Mlliyet Milliyet Blog Milliyet Blog
 
Facebook Connect
Blog Kategorileri
 

11 Aralık '11

 
Kategori
Özel Günler
 

Çağın hastalığı tüketim çılgınlığı

Çağın hastalığı tüketim çılgınlığı
 

2009 Ocak ayında okumuş olduğum The Economist Dergisi'nde 'Esasa Dönüş' isimli bir araştırma yapıldığını ; ana temasının ekonomide yaşanan darboğazların, krizlerin içinden çıkıp kurtulabilmek için bazı değerlerimizin yeniden hatırlanmasının elzem olduğu tartışılıyordu. Bu araştırmada iyi bir yöneticide en az aşağıdaki  üç özelliğin bulunmasının  gereğini anlatıyordu.

Tutumlu olmak.
Dürüst olmak.
Hazırlıklı olmak.

Dünya'mızda kaynakların kısıtlı olduğunu,  tutumlu olmanın bütünsel bir davranış biçimi olduğu, tutumluluğun bir felsefe olduğunu ve özel hayattan başladığını açıklıyordu.
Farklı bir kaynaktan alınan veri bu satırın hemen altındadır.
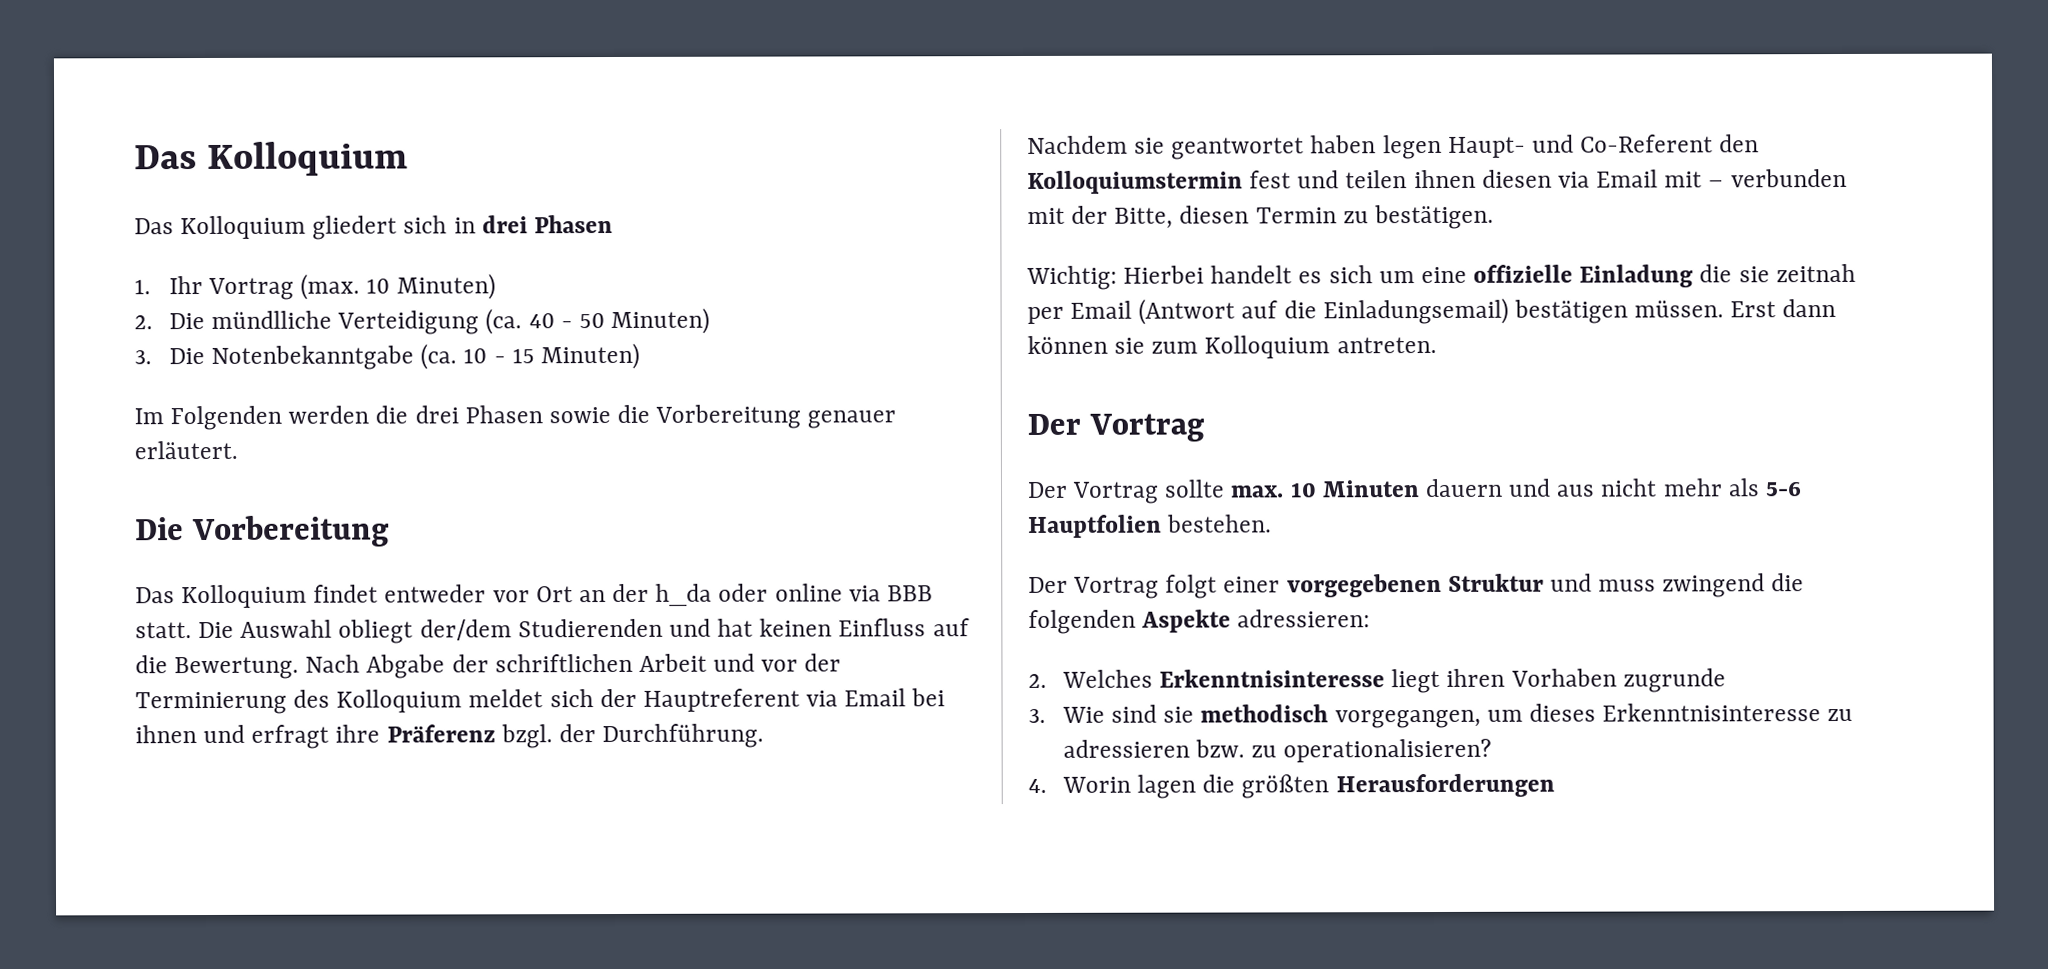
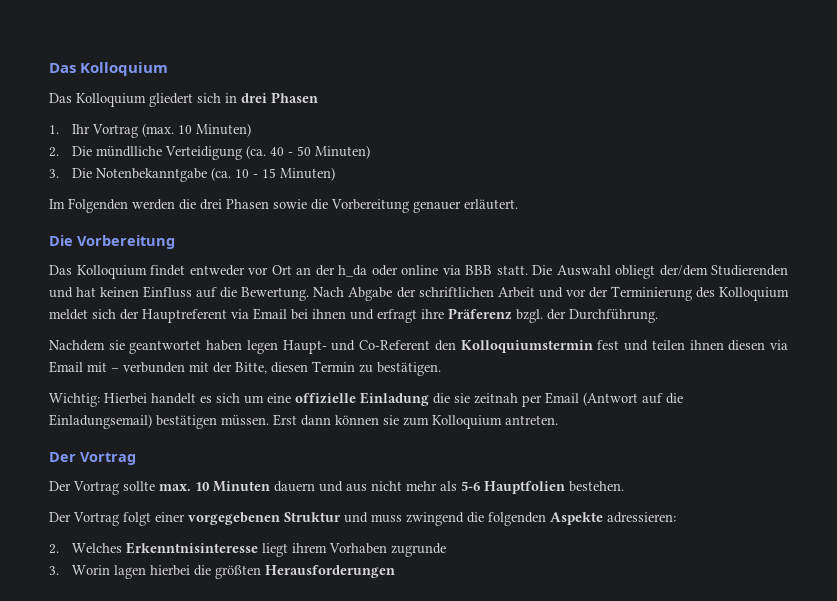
- 2. Welches Erkenntnisinteresse liegt ihren Vorhaben zugrunde
+ 2. Welches Erkenntnisinteresse liegt ihrem Vorhaben zugrunde
- 3. Wie sind sie methodisch vorgegangen, um dieses Erkenntnisinteresse zu adressieren bzw. zu operationalisieren?
- 4. Worin lagen die größten Herausforderungen
+ 3. Worin lagen hierbei die größten Herausforderungen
Tutumlu olmadan ayakta kalmış tek bir kişi, tek bir aile, tek bir patron, tek bir şirket ve  tek bir ulus var mı dır? sorusuyla da okuyucularını düşünmeye sevk ediyordu... İlgimi çekip beni 37 yıl öncesine götürüverdi...

YERLİ MALI YERLİ MALI,

 HER TÜRK ONU KULLANMALI,
YERLİ MALI TÜRK'ÜN MALI,

 HER TÜRK ONU KULLANMALI.

Dizeleriyle başlayan şiiri marş halinde tüm sınıfça yüksek perdeden, coşkuyla söylediğimiz, annelerimizin marifetlerini yarıştırıp bir şölene çevirdiği sofralar kurduğu, kalabalık okulumuzun, çok şubeli  sınıfların kendisine birer gün seçerek haftamızı on gün kutladığımız Yerli Malı Hafta'sı gözlerimin önünde canlandı.
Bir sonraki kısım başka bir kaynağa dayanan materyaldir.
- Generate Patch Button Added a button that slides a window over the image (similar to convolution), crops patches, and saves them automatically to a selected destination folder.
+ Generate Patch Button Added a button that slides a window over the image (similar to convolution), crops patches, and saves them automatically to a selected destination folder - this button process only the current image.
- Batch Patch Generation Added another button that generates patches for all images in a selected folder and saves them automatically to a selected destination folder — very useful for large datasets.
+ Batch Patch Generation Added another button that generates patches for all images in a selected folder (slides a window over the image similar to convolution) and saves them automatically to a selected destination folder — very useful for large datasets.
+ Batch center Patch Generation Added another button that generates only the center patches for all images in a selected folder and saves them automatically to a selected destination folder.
Hazırlanan piyesler, parodiler, skeçler, sınıf koroları; cennet yurdumda yetişen meyvelerin görev alan öğrencilerin göğüslerine taktıkları fon kartonlarıyla belirtirler, birer dörtlükle okul idarecileri, diğer sınıfların hocaları, anne ve arkadaşları karşısında sunulurdu.  Masalardaki yiyecekleri  yer, gözlerimiz yaşara yaşara sunumları izler, çılgınca  alkışlardık...  Ceviz,  fındık,  fıstık,  badem, üzüm, kayısı, muz, elma, incir, portakal, mandalina  greyfurt ... masalarımızı süslerdi. Her öğrenci kumbaralarını arada  bir sallar; şıkır  şıkır ses çıkaran bozuk paraların sesini dinler, içine biraz daha para atardık sınıfça... Elbette bu haftayı kutlamamamız  sadece yiyip, içmek, hoşça vakit geçirmek değildi...
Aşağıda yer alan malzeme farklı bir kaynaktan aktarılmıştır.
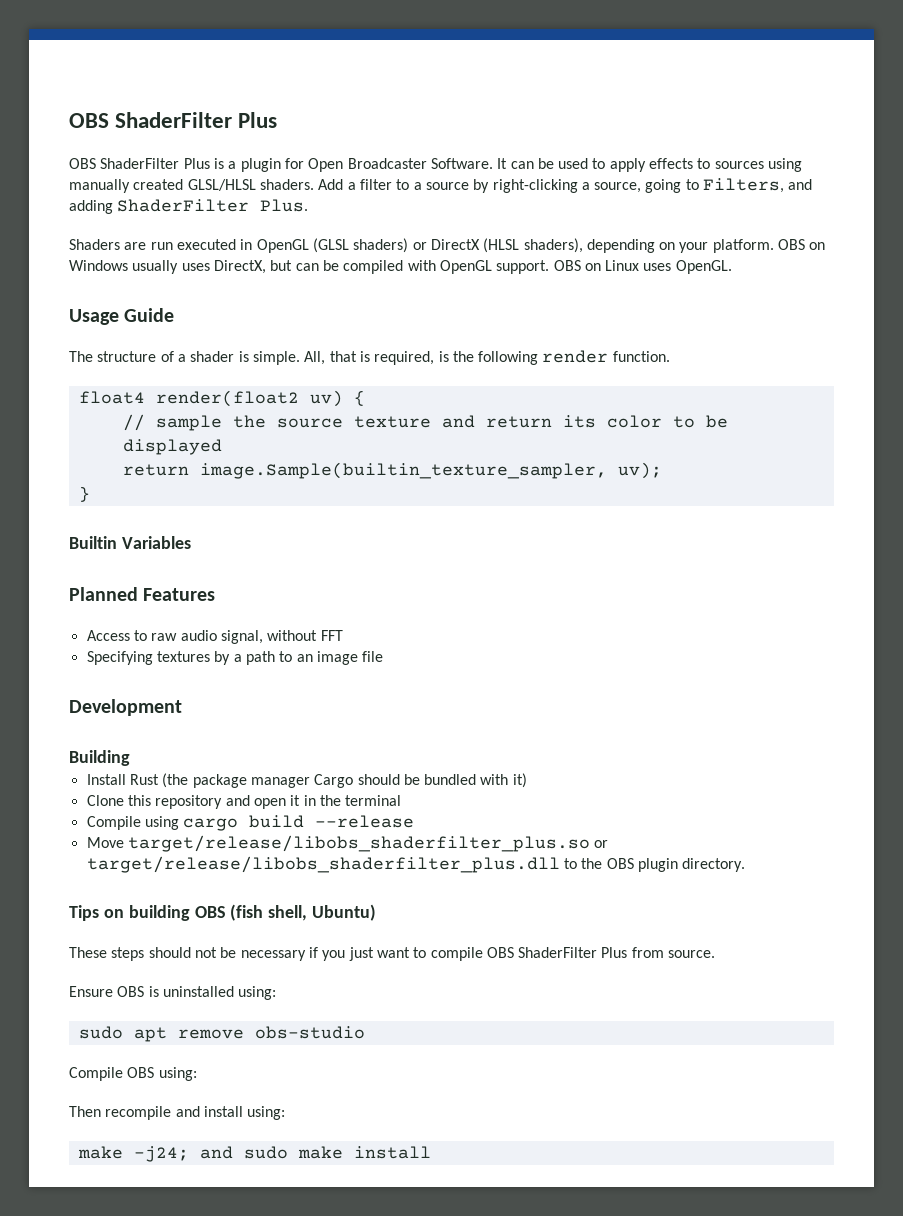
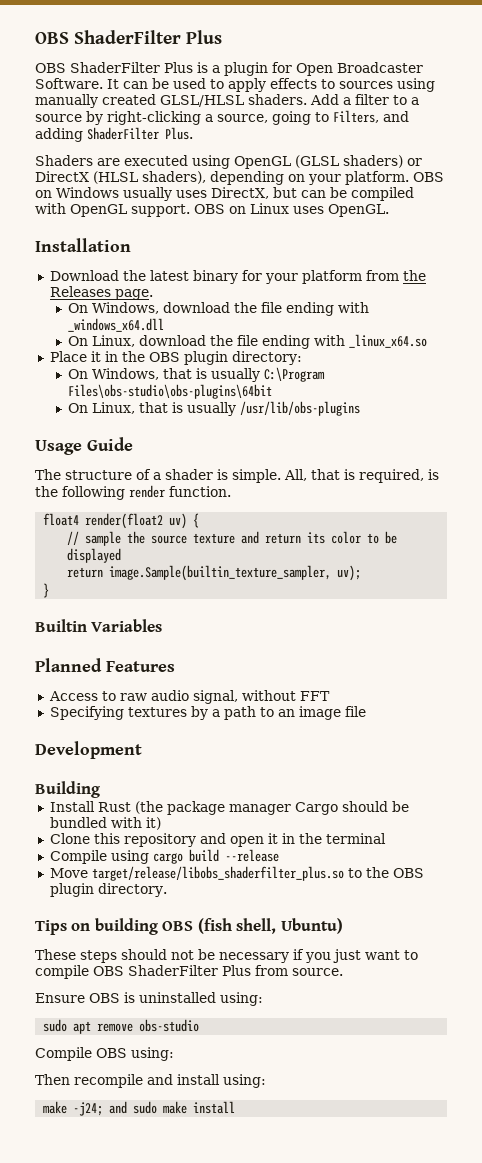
- Shaders are run executed in OpenGL (GLSL shaders) or DirectX (HLSL shaders), depending on your platform.
+ Shaders are executed using OpenGL (GLSL shaders) or DirectX (HLSL shaders), depending on your platform.
+ Installation
+ Download the latest binary for your platform from the Releases page.
+ On Windows, download the file ending with _windows_x64.dll
+ On Linux, download the file ending with _linux_x64.so
+ Place it in the OBS plugin directory:
+ On Windows, that is usually C:\Program Files\obs-studio\obs-plugins\64bit
+ On Linux, that is usually /usr/lib/obs-plugins
- Move target/release/libobs_shaderfilter_plus.so or target/release/libobs_shaderfilter_plus.dll to the OBS plugin directory.
+ Move target/release/libobs_shaderfilter_plus.so to the OBS plugin directory.

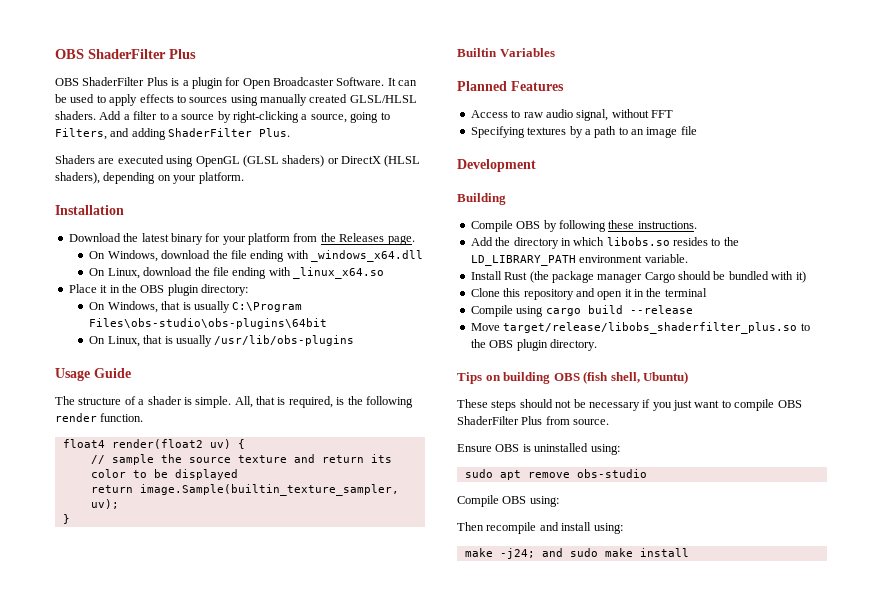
- OBS on Windows usually uses DirectX, but can be compiled with OpenGL support. OBS on Linux uses OpenGL.
+ Compile OBS by following these instructions.
+ Add the directory in which libobs.so resides to the LD_LIBRARY_PATH environment variable.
Atatürk 1923 yılında İzmir iktisat Kongresini topladı.  Burada yurdun bağımsızlığının korunması, yerli mallar üretilmesi ve kullanılmasının gereği kararlaştırıldı ... Okullarımız 1946'dan itibaren 12 Aralık'ta başlayan haftayı  ''Yerli Malları Hafta''sı olarak kutlamaya başladı. 1983 yılında ise ''Tutum, yatırım ve Türk Malları Hafta''sı olarak değiştirildi.

Tutumluluk nedir?

Gerektiği yerde, gerektiği kadar para harcamaktır.

Cimrilik nedir? 

 Gerektiği halde para harcamamaktır.

Yatırım ne demektir?

 Biriken paranın gelir sağlayacak bir işe bağlanmasıdır.

Türk Malı ne demektir?

Ülkemiz sınırları içinde yetiştirilen ürünlere,  fabrikalarımızda yapılan mallara Türk Malları ya da Yerli Malı denir.

Haftanın amacı nedir ?

Tasarruf yapmak, milli kaynakların işletilmesi, yerli fabrikalar kurulması, dış alımlarla dövizin yabancıya gitmesinin önlenmesi.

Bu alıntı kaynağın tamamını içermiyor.